News reports share the zombie's vulnerability to water. Bebeth broadcasts a message that she had survived. A large typhoon arrives, weakening and killing many of the undead in the process. Two weeks later, a group of survivors discover a badly-injured Lucas, and takes him in.

==Cast==
- Joshua Garcia as Lucas, a varsity basketball team captain in San Lazaro and PJ's love interest
- Julia Barretto as Princess Joy “PJ”, a medical student from San Lazaro University and Lucas’ love interest
- Ian Veneracion as Mario, PJ's doting father
- Ina Raymundo as Angie, a mother who becomes patient zero of the outbreak within the university
- Dimples Romana as Bebeth, a guard at San Lazaro University
- Maris Racal as Erika, PJ's best friend
- McCoy de Leon as Myles, a medical student who is friends with PJ, Erika, and Lucas
- Yves Flores as Gelo, the student council president and son of a prominent corrupt general
- Angel Locsin as raider general
- Miel Espinoza as Ruby
- Myrtle Sarrosa as Vanessa, the social media-savvy vice president of the school's student council
- Jon Lucas as Ivan
- Timothy Castillo as Caloy
- Yayo Aguila as PJ's mom
- Eisen Lim as Gary
- Jan Silverio as Jun
- Jaycee Navarro as Mr. Galzote
- Sherilyn Castor as Mrs. Galzote
- Francine Delos Reyes as Lean
- Giovanni Baldisseri as Chancellor Brazal

Filmmaker Kip Oebanda cameos as a zombie in the film.

==Production==
Block Z marked the sixth feature film and second studio film for director Mikhail Red, following Rekorder (2013), Birdshot (2016), Neomanila (2017), Eerie (2019), and Dead Kids (2019).
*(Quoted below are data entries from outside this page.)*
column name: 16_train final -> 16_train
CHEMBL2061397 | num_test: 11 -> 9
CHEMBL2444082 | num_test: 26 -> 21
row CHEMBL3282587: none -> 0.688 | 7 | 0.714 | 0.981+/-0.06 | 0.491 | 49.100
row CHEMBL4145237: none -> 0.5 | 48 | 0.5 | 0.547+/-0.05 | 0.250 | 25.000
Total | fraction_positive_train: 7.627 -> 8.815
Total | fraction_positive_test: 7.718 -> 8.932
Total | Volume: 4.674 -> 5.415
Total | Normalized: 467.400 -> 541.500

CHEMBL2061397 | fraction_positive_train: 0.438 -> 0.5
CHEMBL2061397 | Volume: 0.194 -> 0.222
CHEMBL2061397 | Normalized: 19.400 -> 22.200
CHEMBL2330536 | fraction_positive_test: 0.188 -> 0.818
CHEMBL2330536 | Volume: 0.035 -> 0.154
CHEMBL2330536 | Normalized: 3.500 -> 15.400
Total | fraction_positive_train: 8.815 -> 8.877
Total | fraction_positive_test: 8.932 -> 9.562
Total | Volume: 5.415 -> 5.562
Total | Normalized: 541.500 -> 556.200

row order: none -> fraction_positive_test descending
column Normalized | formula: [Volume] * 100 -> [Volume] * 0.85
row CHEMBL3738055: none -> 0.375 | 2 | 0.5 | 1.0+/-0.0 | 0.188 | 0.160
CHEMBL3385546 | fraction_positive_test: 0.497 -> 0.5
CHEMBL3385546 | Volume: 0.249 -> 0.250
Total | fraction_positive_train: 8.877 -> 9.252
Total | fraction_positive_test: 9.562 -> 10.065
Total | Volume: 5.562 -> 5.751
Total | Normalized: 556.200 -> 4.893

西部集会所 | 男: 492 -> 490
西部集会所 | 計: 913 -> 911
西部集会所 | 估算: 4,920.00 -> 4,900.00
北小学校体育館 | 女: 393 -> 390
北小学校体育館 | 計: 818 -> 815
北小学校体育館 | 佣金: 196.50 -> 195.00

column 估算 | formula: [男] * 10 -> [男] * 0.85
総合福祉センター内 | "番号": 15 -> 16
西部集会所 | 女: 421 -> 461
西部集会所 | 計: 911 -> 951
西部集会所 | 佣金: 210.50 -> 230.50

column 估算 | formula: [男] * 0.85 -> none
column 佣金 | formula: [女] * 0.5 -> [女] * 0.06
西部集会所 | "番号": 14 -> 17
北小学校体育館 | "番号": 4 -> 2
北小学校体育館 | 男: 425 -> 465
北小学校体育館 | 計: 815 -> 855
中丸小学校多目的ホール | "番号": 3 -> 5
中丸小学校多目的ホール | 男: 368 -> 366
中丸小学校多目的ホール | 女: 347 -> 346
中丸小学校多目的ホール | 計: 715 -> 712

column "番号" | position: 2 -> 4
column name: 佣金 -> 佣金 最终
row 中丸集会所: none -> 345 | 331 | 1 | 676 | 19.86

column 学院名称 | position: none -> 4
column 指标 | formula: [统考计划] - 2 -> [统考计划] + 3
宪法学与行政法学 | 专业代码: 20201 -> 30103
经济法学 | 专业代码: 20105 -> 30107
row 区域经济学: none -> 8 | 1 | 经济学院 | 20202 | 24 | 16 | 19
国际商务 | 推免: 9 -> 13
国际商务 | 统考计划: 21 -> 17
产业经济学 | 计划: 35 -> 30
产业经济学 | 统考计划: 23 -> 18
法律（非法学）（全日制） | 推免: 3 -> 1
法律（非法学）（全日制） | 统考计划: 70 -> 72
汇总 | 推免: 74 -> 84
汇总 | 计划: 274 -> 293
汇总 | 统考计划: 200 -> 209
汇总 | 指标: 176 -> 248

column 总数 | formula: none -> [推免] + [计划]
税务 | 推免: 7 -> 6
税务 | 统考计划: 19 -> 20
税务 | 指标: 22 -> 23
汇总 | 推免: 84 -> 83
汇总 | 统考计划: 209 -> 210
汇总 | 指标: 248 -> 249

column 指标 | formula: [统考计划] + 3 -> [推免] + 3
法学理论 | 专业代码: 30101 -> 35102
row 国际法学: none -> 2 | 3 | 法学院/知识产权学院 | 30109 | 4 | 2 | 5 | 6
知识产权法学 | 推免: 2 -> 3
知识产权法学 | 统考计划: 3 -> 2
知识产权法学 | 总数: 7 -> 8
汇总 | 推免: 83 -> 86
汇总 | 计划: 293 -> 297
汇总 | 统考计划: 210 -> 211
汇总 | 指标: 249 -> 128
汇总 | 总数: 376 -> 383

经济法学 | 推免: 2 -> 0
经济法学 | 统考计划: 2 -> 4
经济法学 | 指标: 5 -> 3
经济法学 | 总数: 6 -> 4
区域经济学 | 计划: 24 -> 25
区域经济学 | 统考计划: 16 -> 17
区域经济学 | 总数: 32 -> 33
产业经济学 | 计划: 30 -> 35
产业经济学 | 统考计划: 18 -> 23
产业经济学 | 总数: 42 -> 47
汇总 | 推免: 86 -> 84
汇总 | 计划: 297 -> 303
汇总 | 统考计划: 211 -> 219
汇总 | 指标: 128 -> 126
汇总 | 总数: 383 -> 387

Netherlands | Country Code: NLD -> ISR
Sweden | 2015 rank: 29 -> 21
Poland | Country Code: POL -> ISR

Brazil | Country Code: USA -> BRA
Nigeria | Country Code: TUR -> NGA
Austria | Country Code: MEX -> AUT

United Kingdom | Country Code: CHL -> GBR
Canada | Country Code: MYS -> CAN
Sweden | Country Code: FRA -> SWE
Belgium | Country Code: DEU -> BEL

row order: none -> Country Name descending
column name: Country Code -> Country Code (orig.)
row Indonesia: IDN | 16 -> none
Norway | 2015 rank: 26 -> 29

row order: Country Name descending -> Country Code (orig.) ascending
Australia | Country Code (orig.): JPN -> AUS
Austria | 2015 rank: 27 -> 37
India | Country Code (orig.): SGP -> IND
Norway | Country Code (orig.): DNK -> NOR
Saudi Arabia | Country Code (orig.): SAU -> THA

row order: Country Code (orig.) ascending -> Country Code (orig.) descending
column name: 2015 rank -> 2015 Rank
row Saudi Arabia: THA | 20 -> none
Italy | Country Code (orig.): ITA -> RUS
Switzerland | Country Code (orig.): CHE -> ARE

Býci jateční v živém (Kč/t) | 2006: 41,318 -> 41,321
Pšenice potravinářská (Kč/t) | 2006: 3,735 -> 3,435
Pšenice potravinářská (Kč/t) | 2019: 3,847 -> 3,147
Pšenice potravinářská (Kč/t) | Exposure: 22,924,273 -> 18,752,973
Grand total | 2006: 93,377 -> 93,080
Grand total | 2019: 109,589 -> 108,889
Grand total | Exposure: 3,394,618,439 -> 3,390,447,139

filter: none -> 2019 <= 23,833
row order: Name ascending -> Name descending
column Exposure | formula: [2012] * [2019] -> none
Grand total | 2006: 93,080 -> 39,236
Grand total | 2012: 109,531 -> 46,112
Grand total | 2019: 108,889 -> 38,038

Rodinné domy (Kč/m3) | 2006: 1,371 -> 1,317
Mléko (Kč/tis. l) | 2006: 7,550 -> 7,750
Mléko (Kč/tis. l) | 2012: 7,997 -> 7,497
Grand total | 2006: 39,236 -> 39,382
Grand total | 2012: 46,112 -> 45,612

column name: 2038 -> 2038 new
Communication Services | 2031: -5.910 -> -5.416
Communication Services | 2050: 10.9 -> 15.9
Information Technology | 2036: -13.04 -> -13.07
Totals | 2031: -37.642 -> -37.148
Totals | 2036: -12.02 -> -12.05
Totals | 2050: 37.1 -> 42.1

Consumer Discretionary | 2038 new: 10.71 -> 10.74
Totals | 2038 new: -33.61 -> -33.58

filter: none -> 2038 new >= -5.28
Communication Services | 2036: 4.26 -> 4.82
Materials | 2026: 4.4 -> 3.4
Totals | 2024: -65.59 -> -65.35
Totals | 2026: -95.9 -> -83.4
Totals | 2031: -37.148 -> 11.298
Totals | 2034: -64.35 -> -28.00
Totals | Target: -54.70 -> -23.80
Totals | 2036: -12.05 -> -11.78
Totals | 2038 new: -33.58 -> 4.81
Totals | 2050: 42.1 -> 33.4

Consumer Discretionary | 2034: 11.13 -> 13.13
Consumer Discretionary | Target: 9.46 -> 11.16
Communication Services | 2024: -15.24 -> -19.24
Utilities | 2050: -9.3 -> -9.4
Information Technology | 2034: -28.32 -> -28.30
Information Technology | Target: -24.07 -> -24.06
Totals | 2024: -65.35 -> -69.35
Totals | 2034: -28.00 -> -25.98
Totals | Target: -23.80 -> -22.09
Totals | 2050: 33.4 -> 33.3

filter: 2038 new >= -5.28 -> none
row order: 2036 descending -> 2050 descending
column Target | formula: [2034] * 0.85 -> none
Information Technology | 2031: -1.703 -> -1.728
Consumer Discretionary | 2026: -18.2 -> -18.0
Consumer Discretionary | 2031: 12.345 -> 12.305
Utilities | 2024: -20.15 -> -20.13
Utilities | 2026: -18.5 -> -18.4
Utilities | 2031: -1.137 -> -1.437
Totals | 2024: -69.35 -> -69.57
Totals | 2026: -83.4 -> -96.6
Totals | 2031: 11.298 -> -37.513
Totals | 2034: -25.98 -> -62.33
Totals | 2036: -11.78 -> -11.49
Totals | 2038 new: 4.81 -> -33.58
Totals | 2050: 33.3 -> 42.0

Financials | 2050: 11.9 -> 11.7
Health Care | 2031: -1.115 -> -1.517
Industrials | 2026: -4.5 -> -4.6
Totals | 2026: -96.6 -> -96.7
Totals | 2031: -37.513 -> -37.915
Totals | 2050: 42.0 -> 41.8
The film is also said to be Red's "most ambitious project yet". Filming began in March 2019, and ended in July 2019. Shooting took place in Manila and Quezon City.

According to Red, the film featured fast-running zombies in the same vein as in 28 Days Later.

==Marketing==
The teaser trailer was released on July 5, 2019, on YouTube, followed by the full trailer which was released on December 31, 2019, on YouTube, and the full movie was released on March 3, 2024 after the release of the movie was 4 years and was released to Youtube.

==Release==
The film was theatrically released on January 29, 2020.

===Television release===
====Pay-per-view====
The film premiered on KBO from April 3–7, 2020, as part of "Star Cinema Movies Now Na!" promotion (along with James & Pat & Dave on the same channel from April 9–14, 2020), two months after its theatrical release.

====Cable television====
The film premiered on the channel Cinema One on July 5, 2020, five days after ABS-CBN TV Plus and Sky Direct channels temporarily ceased operations due to the alias cease and desist order by the National Telecommunications Commission due to expiration of franchises of ABS-CBN and Sky Cable last May 4, 2020. The film also premiered on Kapamilya Channel on October 3, 2020.

====Free-to-air====
The film premiered on A2Z Channel 11 on November 7, 2020.